[Required action]:
Every line of the entries with the word "small" in it should be shown.

[Entries shown]:

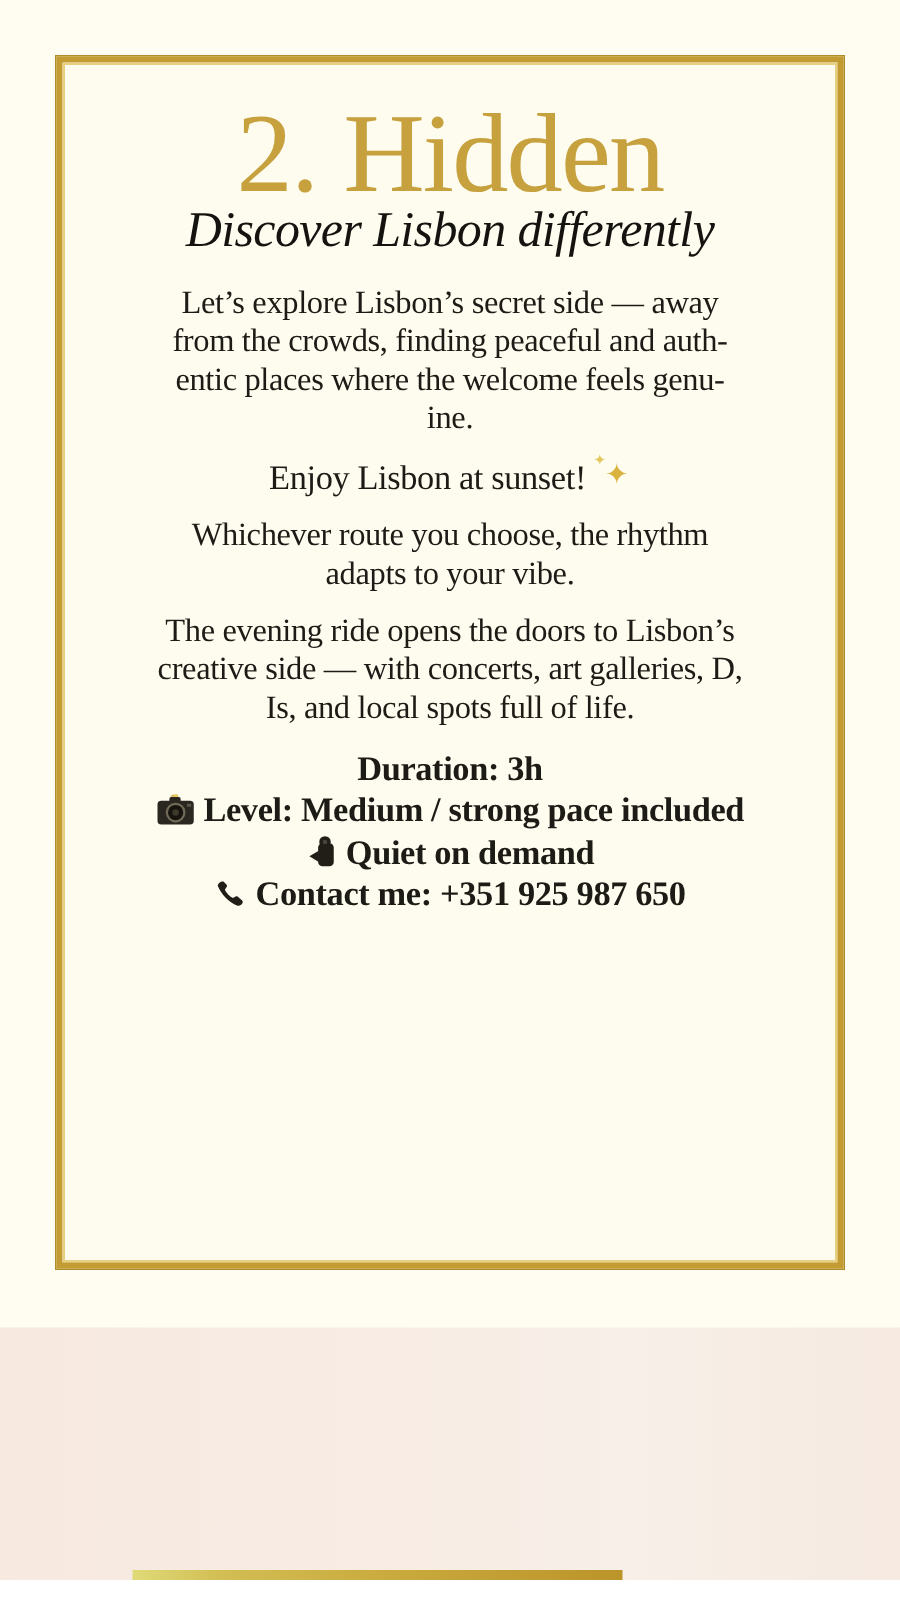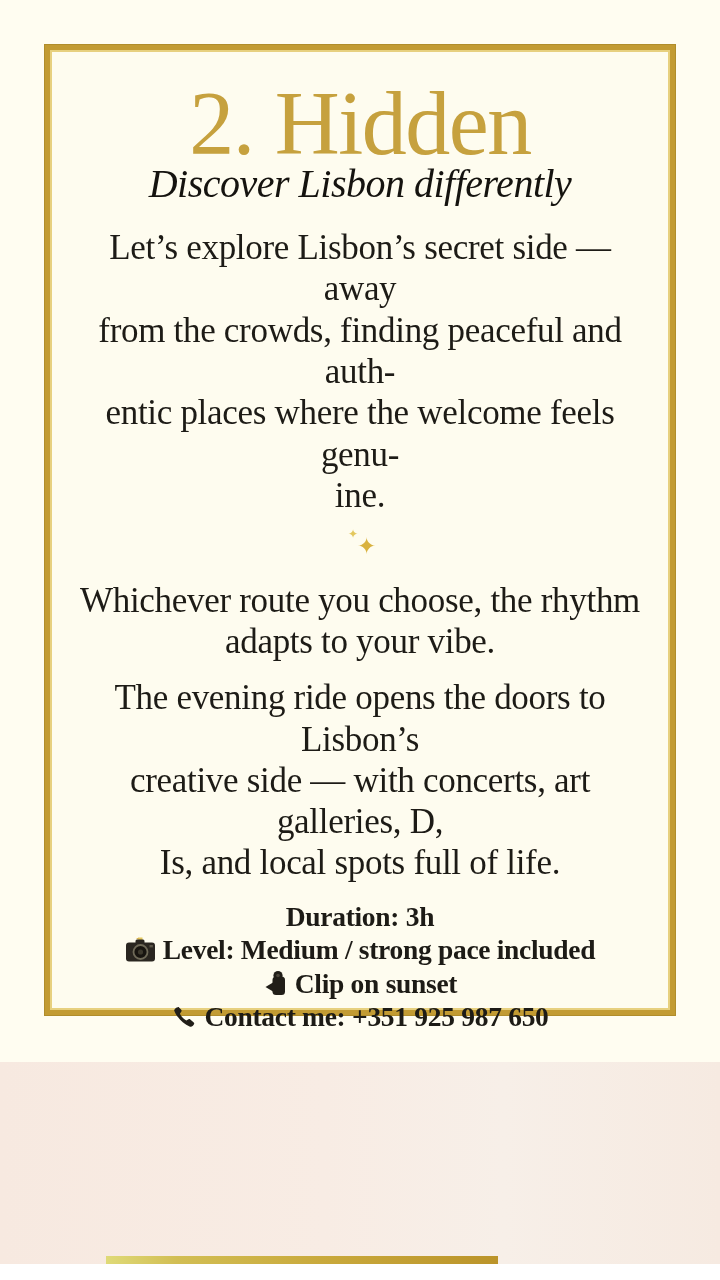--- a/index.html
+++ b/index.html
@@ -39,7 +39,7 @@
   }
   .para{
     margin:15px 0 0 0;
-    font-size:35px;line-height:1.18;letter-spacing:-0.3px;
+    font-size:26px;line-height:1.18;letter-spacing:-0.3px;
     white-space:pre-line;
   }
   .para.first{margin-top:22px;}

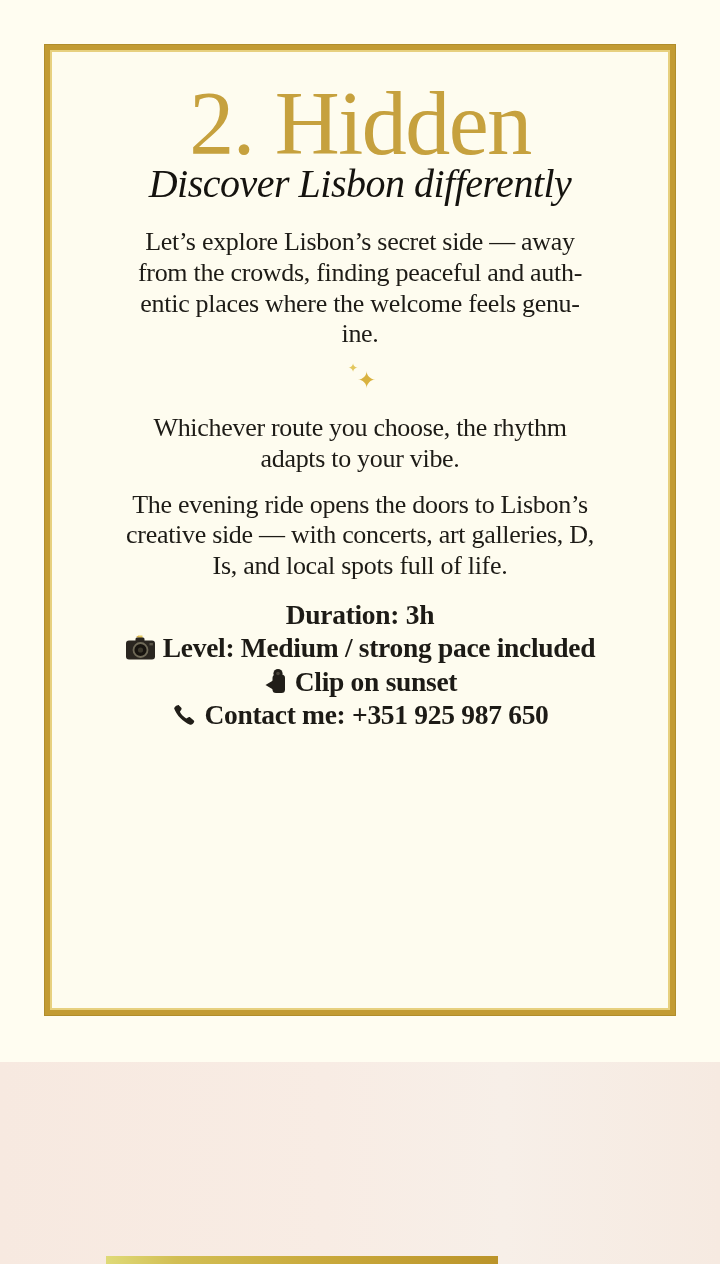--- a/index.html
+++ b/index.html
@@ -75,7 +75,7 @@
 ine.</p>
 
 
-    <p class="inline-para"><span class="sparkle"><span class="s-big">✦</span><span class="s-small">✦</span></span></p>
+    <p class="inline-para"><span>Enjoy Lisbon at sunset!</span><span class="sparkle"><span class="s-big">✦</span><span class="s-small">✦</span></span></p>
 
     <p class="para">Whichever route you choose, the rhythm
 adapts to your vibe.</p>

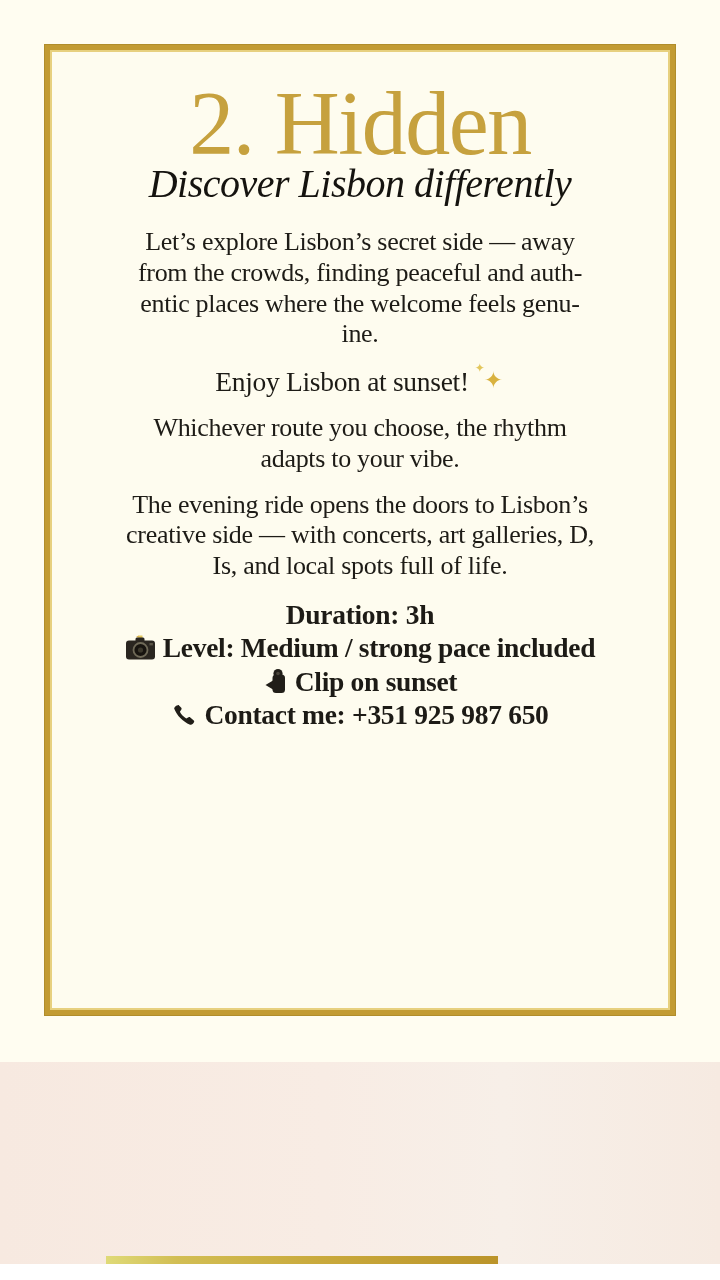--- a/index.html
+++ b/index.html
@@ -114,7 +114,7 @@
             <circle cx="15" cy="5.5" r="1.8" fill="#4A453A"></circle>
           </svg>
         </span>
-        <span>Clip on sunset</span>
+        <span>Quiet on demand</span>
       </div>
 
       <div class="detail-row">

[Response to the task]:
-    <p class="inline-para"><span class="sparkle"><span class="s-big">✦</span><span class="s-small">✦</span></span></p>
+    <p class="inline-para"><span>Enjoy Lisbon at sunset!</span><span class="sparkle"><span class="s-big">✦</span><span class="s-small">✦</span></span></p>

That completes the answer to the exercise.